We read and hear much about the promise of mobile health. Crucial in the acceptance of mobile health by the clinical community is clinical credibility. And now, clinical credibility is synonymous with evidence, and just “evidence” but reliable, solid evidence. I’ve blogged before about studies of the quality of mental health smartphone apps. I missed this piece from Nature which, slightly predictably, is titled “Mental Health: There’s an app for that.” (isn’t “there’s an App for that a little 2011-ish though?) It begins by surveying the immense range of mental health-focused apps out there:

 

Type ‘depression’ into the Apple App Store and a list of at least a hundred programs will pop up on the screen. There are apps that diagnose depression (Depression Test), track moods (Optimism) and help people to “think more positive” (Affirmations!). There’s Depression Cure Hypnosis (“The #1 Depression Cure Hypnosis App in the App Store”), Gratitude Journal (“the easiest and most effective way to rewire your brain in just five minutes a day”), and dozens more. And that’s just for depression. There are apps pitched at people struggling with anxiety, schizophrenia, post-traumatic stress disorder (PTSD), eating disorders and addiction.

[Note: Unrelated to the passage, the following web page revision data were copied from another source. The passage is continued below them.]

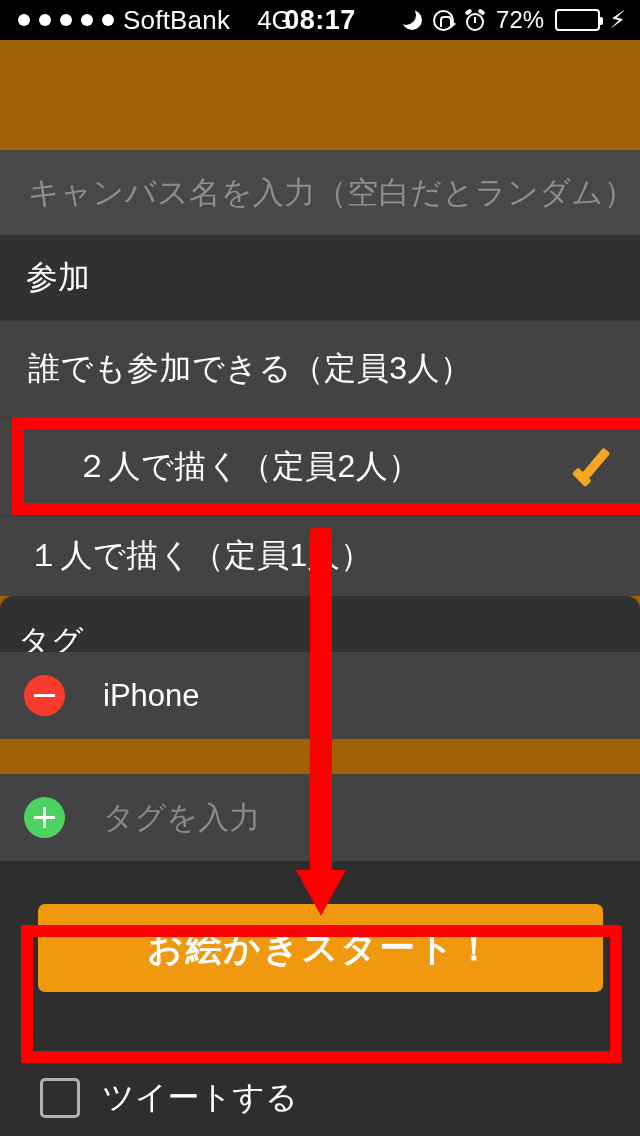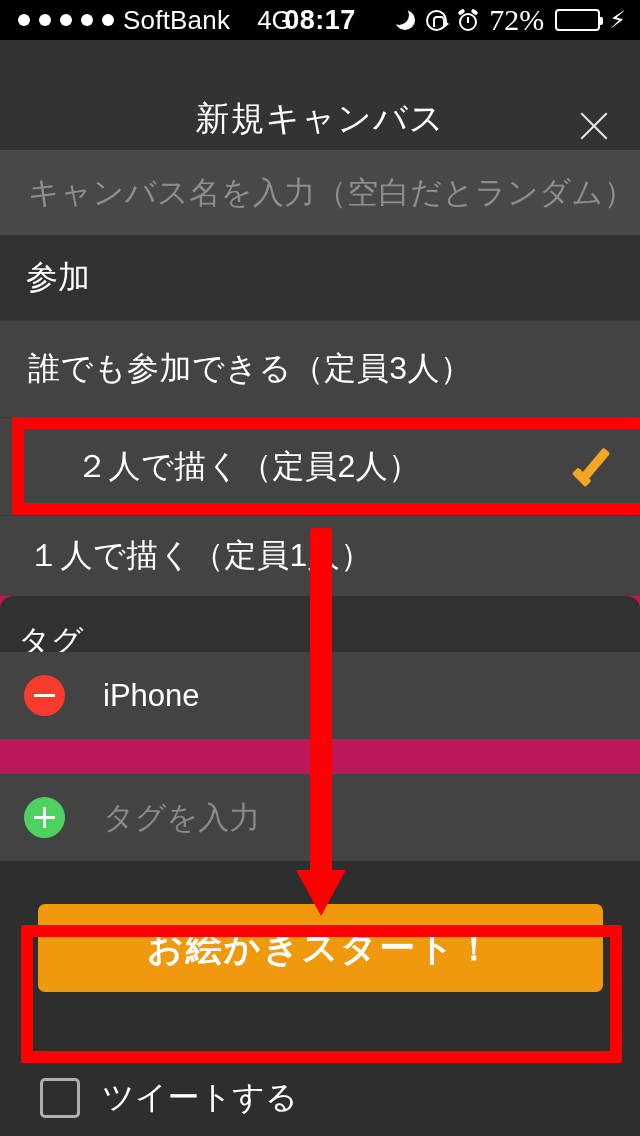--- a/index.html
+++ b/index.html
@@ -10,7 +10,7 @@
     -webkit-font-smoothing:antialiased;
     overflow:hidden;
   }
-  #app { position:relative; width:640px; height:1136px; overflow:hidden; background:#be185d; }
+  #app { position:relative; width:640px; height:1136px; overflow:hidden; background:#a16207; }
 
   
   .statusbar{

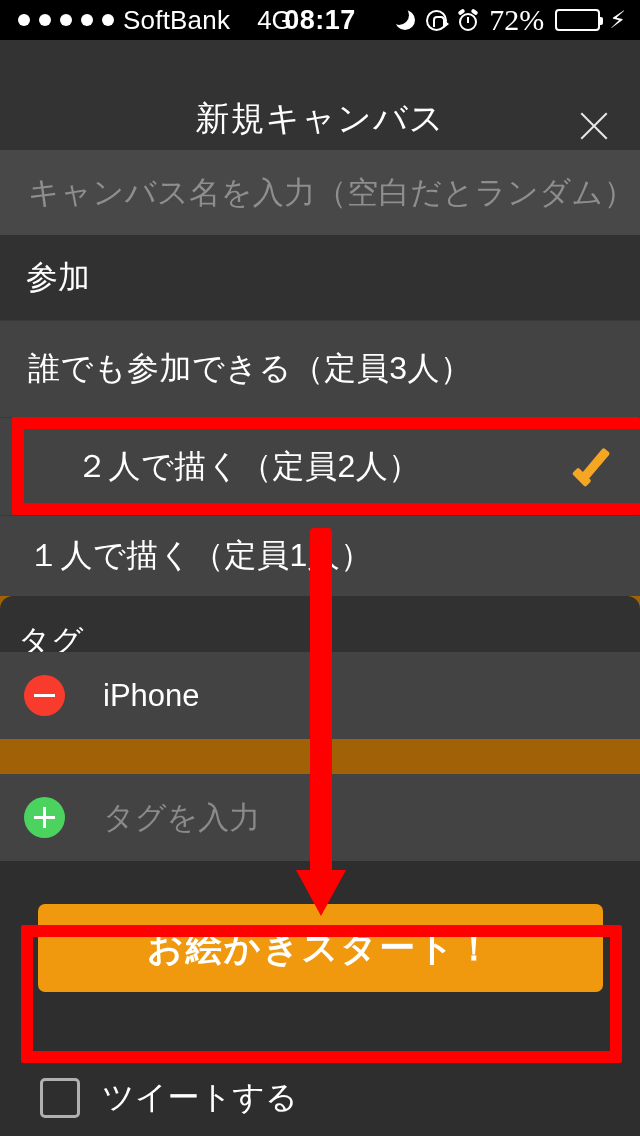--- a/index.html
+++ b/index.html
@@ -66,7 +66,7 @@
   }
   .alarm .ear-l{ left:0; transform:rotate(-35deg); }
   .alarm .ear-r{ right:0; transform:rotate(35deg); }
-  .sb-batt-text{ font-size:30px;font-family:Liberation Serif, serif; }
+  .sb-batt-text{ font-size:24px; }
   .battery{
     position:relative; width:45px; height:22px;
     border:2px solid #fff; border-radius:4px; padding:2px;

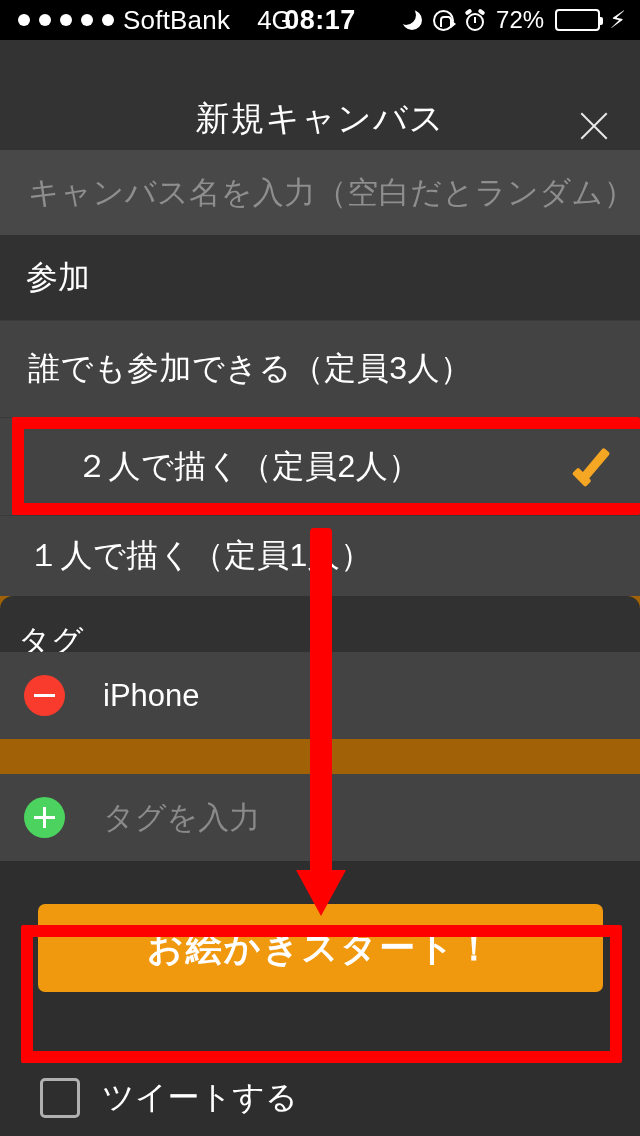--- a/index.html
+++ b/index.html
@@ -234,13 +234,6 @@
     </div>
   </div>
 
-  <div class="navbar">
-    <div class="nav-title">新規キャンバス</div>
-    <div class="close-btn">
-        <span></span>
-        <span></span>
-      </div>
-  </div>
 
   <div class="name-field">
     <span class="ph">キャンバス名を入力（空白だとランダム）</span>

The article also has a snazzy  infographic illustrating both the lack of mental health services and the size of the market:

naturegraph

The meat of the article, however, focuses on the lack of evidence and evaluation of these apps. There is a cultural narrative which states that Technology = Good and Efficient, Healthcare = Bad and Broken and which can give the invocation of Tech the status of a godterm, pre-empting critical thought. The Nature piece, however, starkly illustrates the evidence gap:

But the technology is moving a lot faster than the science. Although there is some evidence that empirically based, well-designed mental-health apps can improve outcomes for patients, the vast majority remain unstudied. They may or may not be effective, and some may even be harmful. Scientists and health officials are now beginning to investigate their potential benefits and pitfalls more thoroughly, but there is still a lot left to learn and little guidance for consumers.

“If you type in ‘depression’, its hard to know if the apps that you get back are high quality, if they work, if they’re even safe to use,” says John Torous, a psychiatrist at Harvard Medical School in Boston, Massachusetts, who chairs the American Psychiatric Association’s Smartphone App Evaluation Task Force. “Right now it almost feels like the Wild West of health care.”

There isn’t an absolute lack of evidence, but there are issues with  much of the evidence that is out there:

Much of the research has been limited to pilot studies, and randomized trials tend to be small and unreplicated. Many studies have been conducted by the apps’ own developers, rather than by independent researchers. Placebo-controlled trials are rare, raising the possibility that a ‘digital placebo effect’ may explain some of the positive outcomes that researchers have documented, says Torous. “We know that people have very strong relationships with their smartphones,” and receiving messages and advice through a familiar, personal device may be enough to make some people feel better, he explains.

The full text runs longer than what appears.